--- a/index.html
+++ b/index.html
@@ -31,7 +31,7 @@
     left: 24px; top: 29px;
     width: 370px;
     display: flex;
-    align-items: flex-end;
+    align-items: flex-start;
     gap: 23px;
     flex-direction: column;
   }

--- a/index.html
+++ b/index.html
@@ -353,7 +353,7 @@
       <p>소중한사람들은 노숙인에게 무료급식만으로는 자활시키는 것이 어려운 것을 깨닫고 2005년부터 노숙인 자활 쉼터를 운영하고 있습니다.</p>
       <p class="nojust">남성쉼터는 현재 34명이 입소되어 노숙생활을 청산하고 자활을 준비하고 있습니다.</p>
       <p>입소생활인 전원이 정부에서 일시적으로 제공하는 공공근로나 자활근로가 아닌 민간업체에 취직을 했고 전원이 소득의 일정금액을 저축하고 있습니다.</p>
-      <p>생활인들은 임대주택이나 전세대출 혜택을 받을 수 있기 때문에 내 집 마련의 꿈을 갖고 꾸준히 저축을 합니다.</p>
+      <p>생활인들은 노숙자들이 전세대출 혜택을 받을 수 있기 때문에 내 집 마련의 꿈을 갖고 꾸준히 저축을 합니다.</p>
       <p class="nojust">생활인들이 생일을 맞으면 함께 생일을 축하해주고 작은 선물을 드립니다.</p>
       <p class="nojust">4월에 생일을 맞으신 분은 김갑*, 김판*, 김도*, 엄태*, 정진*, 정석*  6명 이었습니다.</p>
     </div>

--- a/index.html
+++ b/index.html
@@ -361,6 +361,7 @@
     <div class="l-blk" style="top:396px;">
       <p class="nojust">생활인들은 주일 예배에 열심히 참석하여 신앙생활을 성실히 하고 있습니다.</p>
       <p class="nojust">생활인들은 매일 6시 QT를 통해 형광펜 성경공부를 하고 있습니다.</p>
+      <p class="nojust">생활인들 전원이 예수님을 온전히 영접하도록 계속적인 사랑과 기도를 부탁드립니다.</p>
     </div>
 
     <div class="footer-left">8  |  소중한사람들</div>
== == ==
What are the lines above that hold the string "생활인들은"? Copy them.

SOLUTION FOR THIS EXERCISE:
-      <p>생활인들은 임대주택이나 전세대출 혜택을 받을 수 있기 때문에 내 집 마련의 꿈을 갖고 꾸준히 저축을 합니다.</p>
+      <p>생활인들은 노숙자들이 전세대출 혜택을 받을 수 있기 때문에 내 집 마련의 꿈을 갖고 꾸준히 저축을 합니다.</p>
       <p class="nojust">생활인들은 주일 예배에 열심히 참석하여 신앙생활을 성실히 하고 있습니다.</p>
       <p class="nojust">생활인들은 매일 6시 QT를 통해 형광펜 성경공부를 하고 있습니다.</p>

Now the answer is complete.